- Opening Delimiter -

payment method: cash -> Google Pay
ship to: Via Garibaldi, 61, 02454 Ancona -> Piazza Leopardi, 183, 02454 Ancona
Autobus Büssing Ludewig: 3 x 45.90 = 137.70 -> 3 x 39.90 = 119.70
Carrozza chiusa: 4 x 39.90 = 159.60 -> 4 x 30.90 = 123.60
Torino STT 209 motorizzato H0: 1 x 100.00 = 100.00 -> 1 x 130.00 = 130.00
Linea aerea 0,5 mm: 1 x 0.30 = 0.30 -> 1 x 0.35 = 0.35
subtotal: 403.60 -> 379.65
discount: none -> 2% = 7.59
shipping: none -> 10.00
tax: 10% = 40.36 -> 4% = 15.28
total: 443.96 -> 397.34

- Closing Delimiter -

# Action item
Write out each line above that contains the word "none".

# Written answer
discount: none -> 2% = 7.59
shipping: none -> 10.00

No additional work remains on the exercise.